At a time college-bound students are uncertain of their future because of the coronavirus pandemic comes word that “rich students” receive more financial aid than “poor ones.”

According to a story published in the Detroit Free Press a few weeks ago, colleges are increasingly spending more to woo affluent students with scholarships based on academics or other achievements. And it’s leaving those who need aid the most with fewer resources to afford college.

Students with the highest 25% range received a greater amount of non-federal financial aid ($11,000) on average, compared with all other income levels, including those in the lowest 25% income range ($7,500), according to a 2019 report on non-federal aid by the National Center for Education Statistics.

According to the Free Press story, affluent students get more school aid compared with students with financial need because colleges are actively pursuing them, experts say. Schools are offering non-need-based merit aid to attract students with wealth, especially if they’re high-performing.

It’s a race for prestige, says Martin Van Der Werf, associate director of editorial and post-secondary policy at the Georgetown University Center on Education and the Workforce, the Free Press story continued.
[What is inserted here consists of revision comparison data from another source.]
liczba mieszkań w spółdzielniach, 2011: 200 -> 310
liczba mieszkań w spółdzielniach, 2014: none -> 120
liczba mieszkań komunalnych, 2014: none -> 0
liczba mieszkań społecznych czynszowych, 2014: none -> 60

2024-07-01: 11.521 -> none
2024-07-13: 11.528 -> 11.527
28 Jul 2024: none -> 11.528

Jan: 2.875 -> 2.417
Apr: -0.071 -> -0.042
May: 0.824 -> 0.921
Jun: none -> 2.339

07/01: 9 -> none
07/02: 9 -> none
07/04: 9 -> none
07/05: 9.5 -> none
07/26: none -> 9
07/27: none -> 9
“Better-prepared students, higher graduation rates and a better chance of attracting students who will later give back to the college — that’s the reward system that’s in place,” says Der Werf. He noted there’s no similar reward system for helping low-income students.
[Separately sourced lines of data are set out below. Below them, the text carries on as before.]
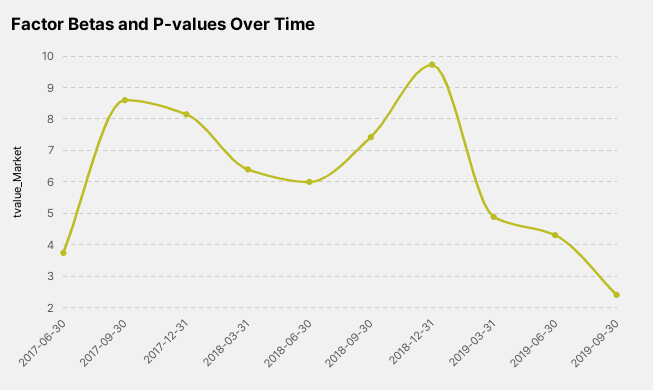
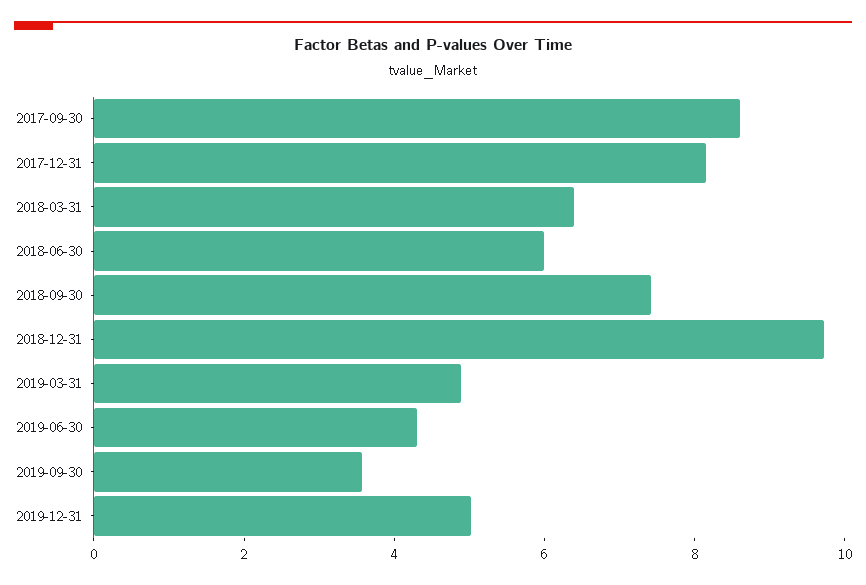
2017-06-30: 3.8 -> none
2019-09-30: 2.4 -> 3.5
2019-12-31: none -> 5

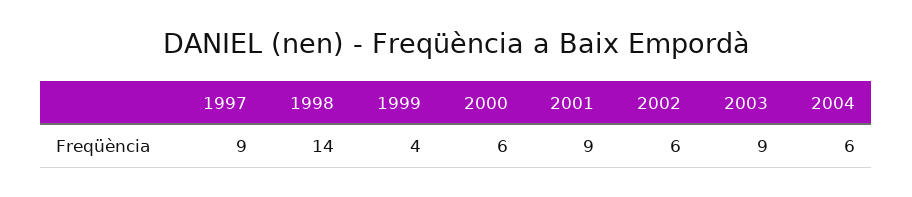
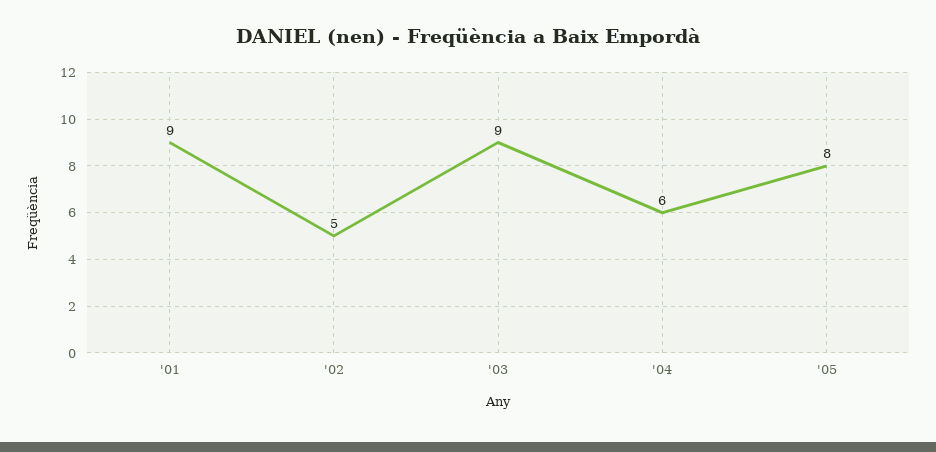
1997: 9 -> none
1998: 14 -> none
1999: 4 -> none
2000: 6 -> none
2002: 6 -> 5
'05: none -> 8

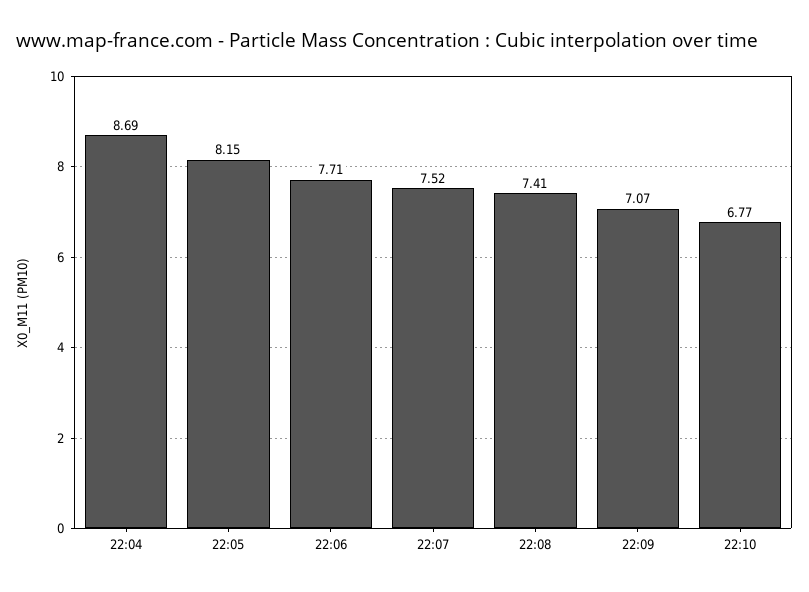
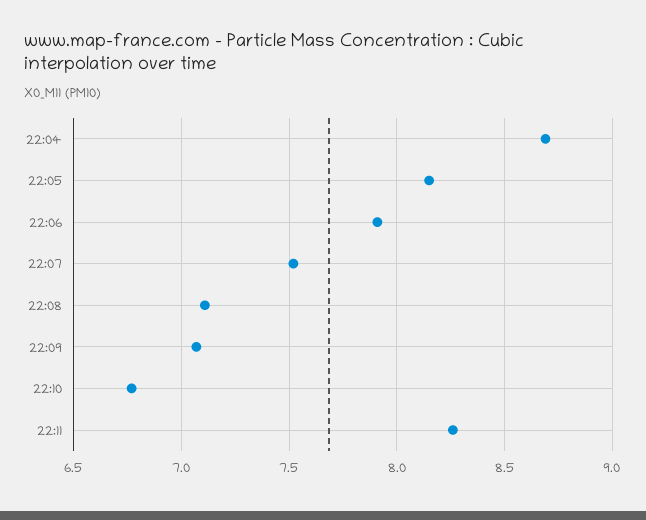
22:06: 7.71 -> 7.9
22:08: 7.41 -> 7.1
22:11: none -> 8.25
Colleges tend to choose students who will boost their rankings, and rich students often have characteristics that fit the bill. Rankings are always partially-based on performance metrics: U.S. News & World Report’s annual rankings, for example, take into account academic success and high SAT scores.Wealthier students tend to perform better on SAT, according to an assessment of SAT results by the Brookings Institution.
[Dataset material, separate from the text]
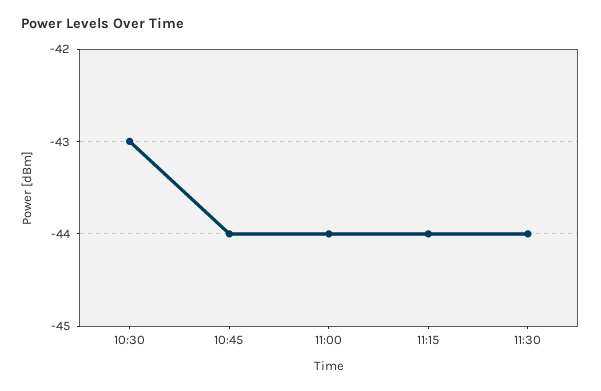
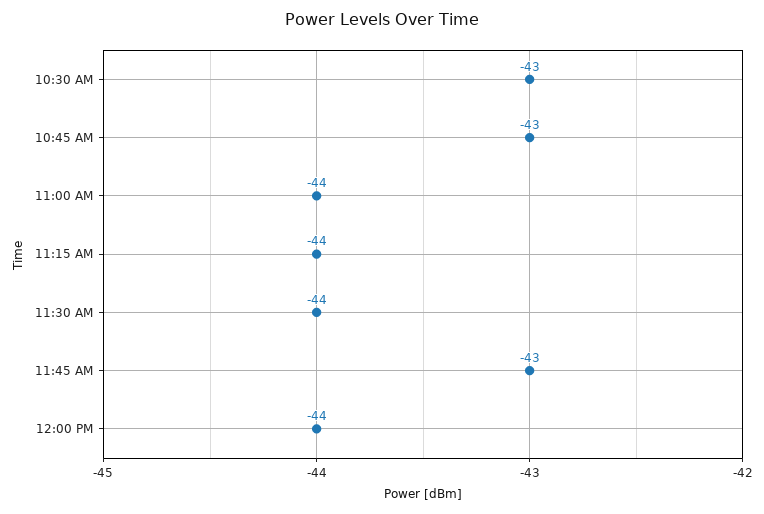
10:45: -44 -> -43
11:45 AM: none -> -43
12:00 PM: none -> -44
Another factor in rankings is college completion — national data show that students from low-income schools are slightly less likely to graduate compared with students at high-income schools.

There’s only so much money to go around when it comes to college’s financial aid budget, and schools must make choices about how the money is spent, the Free Press story noted.

As we see it, the bottom line to all of this is that the rich get richer, and the poor get poorer. And that’s not good for students who need financial aid the most.

We are suspicious that the COVID-19 pandemic will tilt the fairness scale even more by favoring students from wealthy families.